2

I have a struct which holds values that are used as the arguments of a for loop:

struct ARGS {
    int endValue;
    int step;
    int initValue;
}

ARGS * arg = ...; //get a pointer to an initialized struct
for (int i = arg->initValue; i < arg->endValue; i+=arg->step) {
    //...
}

Since the values of initValue and step are checked each iteration, would it be faster if I move them to local values before using in the for loop?

initValue = arg->initValue;
endValue = arg->endValue;
step = arg->step;

for (int i = initValue; i < endValue; i+=step) {
    //...
}
6502
  • 112,025
  • 15
  • 165
  • 265
SIMEL
  • 8,745
  • 28
  • 84
  • 130
  • 3
    The optimizer would likely move them to registers anyway. Why not look at the assembler output? – Jiminion May 07 '14 at 17:00
  • 1
    @Jim what about multithreading? Ilya - why don't you profile and find out? – Luchian Grigore May 07 '14 at 17:01
  • First, everything depends on a) what is inside the loop, and b) what is outside the loop. It is easy to construct code where the `for` loop itself, its testing and incrementing, take 99.9% of the time, or 0.1% of the time, or 0.1% in each of 999 different places. Second, people say "profile", but not just any profiler will do. You need one that gives line-level, if not instruction-level, resolution, on wall-clock time. [*Here's my method.*](http://stackoverflow.com/a/378024/23771) – Mike Dunlavey May 07 '14 at 18:24
  • @MikeDunlavey: I would be surprised if interrupting the process inside a debugger would be able to pinpoint a difference between `i+=step` and `i+=arg->step`. Now what it will be useful for is *ignoring* this detail, as 99.99% of the case most time will be spent somewhere else! – David Rodríguez - dribeas May 07 '14 at 19:54
  • @DavidRodríguez-dribeas: It doesn't pinpoint differences. It pinpoints instructions taking a large fraction of time, *if* they take a large fraction of time. If they don't, it tells you what does. If `i += arg->step` is taking more than 10% of time, it will tell you, and it will tell you if the `->` is taking it. If so, you fix it and measure the difference with overall timing. What interrupting does is give you pinpoint precision, not of time, but of what is taking time. – Mike Dunlavey May 07 '14 at 20:18
  • If you want to know which of two things is faster then *write the code both ways, run it both ways, and then you'll know*. If you have two horses and you want to know which is faster, *race them*, don't *talk about racing them*. – Eric Lippert May 07 '14 at 21:30
  • @Eric: The problem is, without context, it's meaningless.
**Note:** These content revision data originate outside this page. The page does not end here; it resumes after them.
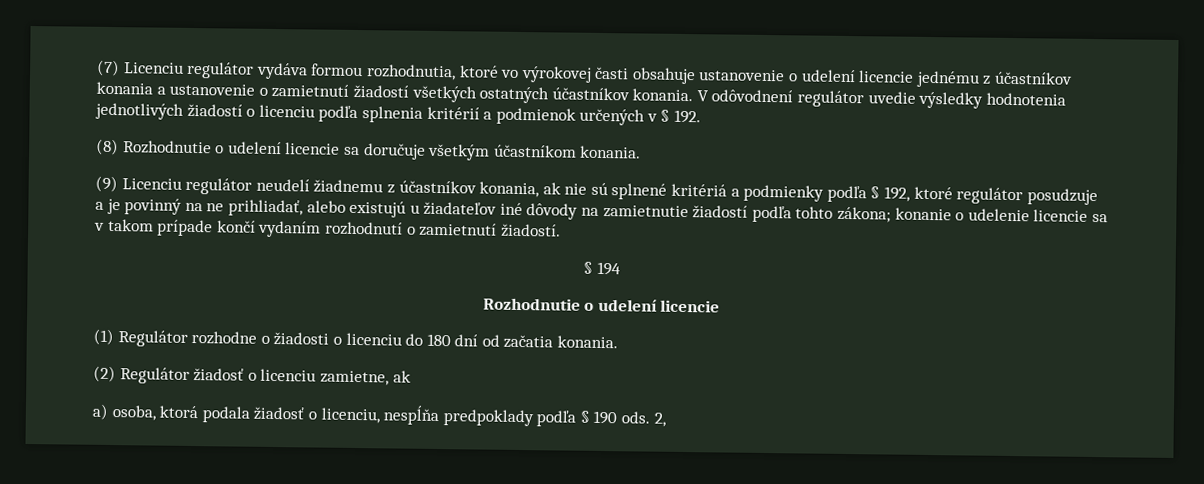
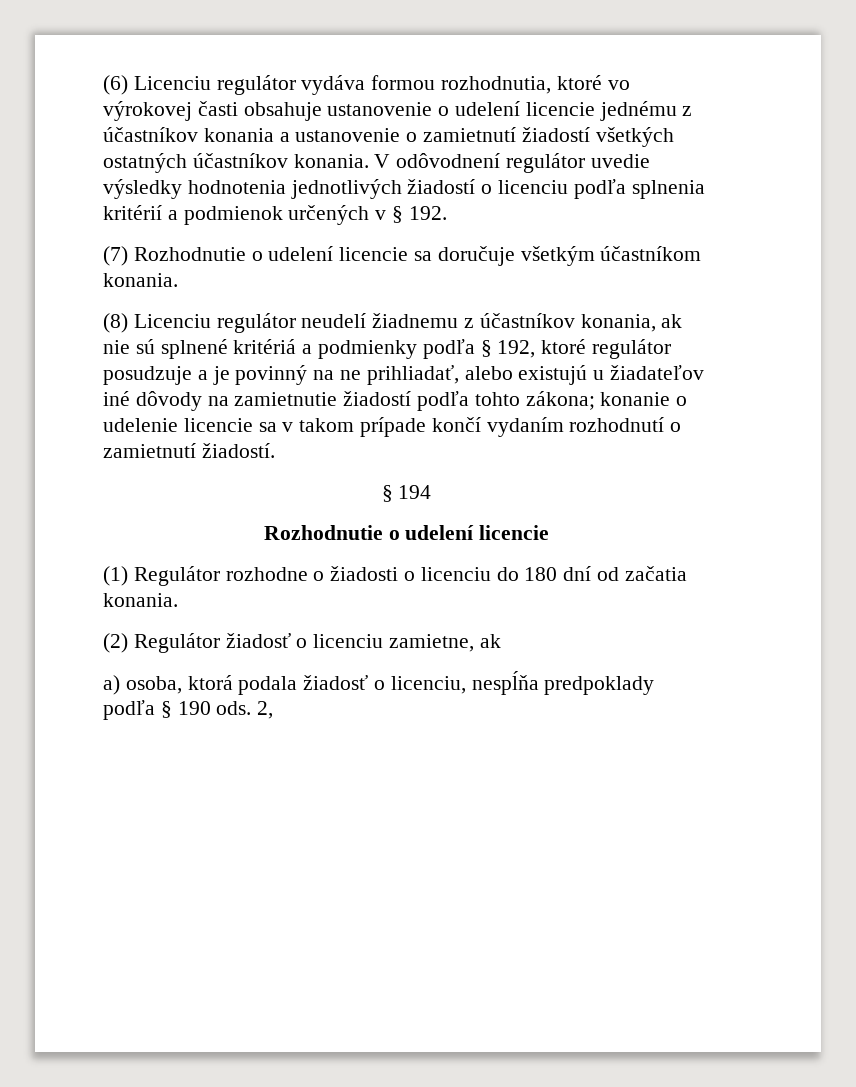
- (7) Licenciu regulátor vydáva formou rozhodnutia, ktoré vo výrokovej časti obsahuje ustanovenie o udelení licencie jednému z účastníkov konania a ustanovenie o zamietnutí žiadostí všetkých ostatných účastníkov konania.
+ (6) Licenciu regulátor vydáva formou rozhodnutia, ktoré vo výrokovej časti obsahuje ustanovenie o udelení licencie jednému z účastníkov konania a ustanovenie o zamietnutí žiadostí všetkých ostatných účastníkov konania.
- (8) Rozhodnutie o udelení licencie sa doručuje všetkým účastníkom konania.
+ (7) Rozhodnutie o udelení licencie sa doručuje všetkým účastníkom konania.
- (9) Licenciu regulátor neudelí žiadnemu z účastníkov konania, ak nie sú splnené kritériá a podmienky podľa § 192, ktoré regulátor posudzuje a je povinný na ne prihliadať, alebo existujú u žiadateľov iné dôvody na zamietnutie žiadostí podľa tohto zákona; konanie o udelenie licencie sa v takom prípade končí vydaním rozhodnutí o zamietnutí žiadostí.
+ (8) Licenciu regulátor neudelí žiadnemu z účastníkov konania, ak nie sú splnené kritériá a podmienky podľa § 192, ktoré regulátor posudzuje a je povinný na ne prihliadať, alebo existujú u žiadateľov iné dôvody na zamietnutie žiadostí podľa tohto zákona; konanie o udelenie licencie sa v takom prípade končí vydaním rozhodnutí o zamietnutí žiadostí.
I'm sure you've seen the questions on SO where somebody asks Is Loop X Faster than Loop Y, when there's a big-old `cout` in the middle of it :) – Mike Dunlavey May 08 '14 at 01:17

3 Answers3

4

The clear cut answer is that in 99.9% of the cases it does not matter, and you should not be concerned with it. Now, there might be different micro differences that won't matter to mostly anyone. The gory details depend on the architecture and optimizer. But bear with me, understand not no mean very very high probability that there is no difference.

// case 1
ARGS * arg = ...; //get a pointer to an initialized struct
for (int i = arg->initValue; i < endValue; i+=arg->step) {
    //...
}

// case 2
initValue = arg->initValue;
step = arg->step;

for (int i = initValue; i < endValue; i+=step) {
    //...
}

In the case of initValue, there will not be a difference. The value will be loaded through the pointer and stored into the initValue variable, just to store it in i. Chances are that the optimizer will skip initValue and write directly to i.

The case of step is a bit more interesting, in that the compiler can prove that the local variable step is not shared by any other thread and can only change locally. If the pressure on registers is small, it can keep step in a register and never have to access the real variable. On the other hand, it cannot assume that arg->step is not changing by external means, and is required to go to memory to read the value. Understand that memory here means L1 cache most probably. A L1 cache hit on a Core i7 takes approximately 4 cpu cycles, which roughly means 0.5 * 10-9 seconds (on a 2Ghz processor). And that is under the worst case assumption that the compiler can maintain step in a register, which may not be the case. If step cannot be held on a register, you will pay for the access to memory (cache) in both cases.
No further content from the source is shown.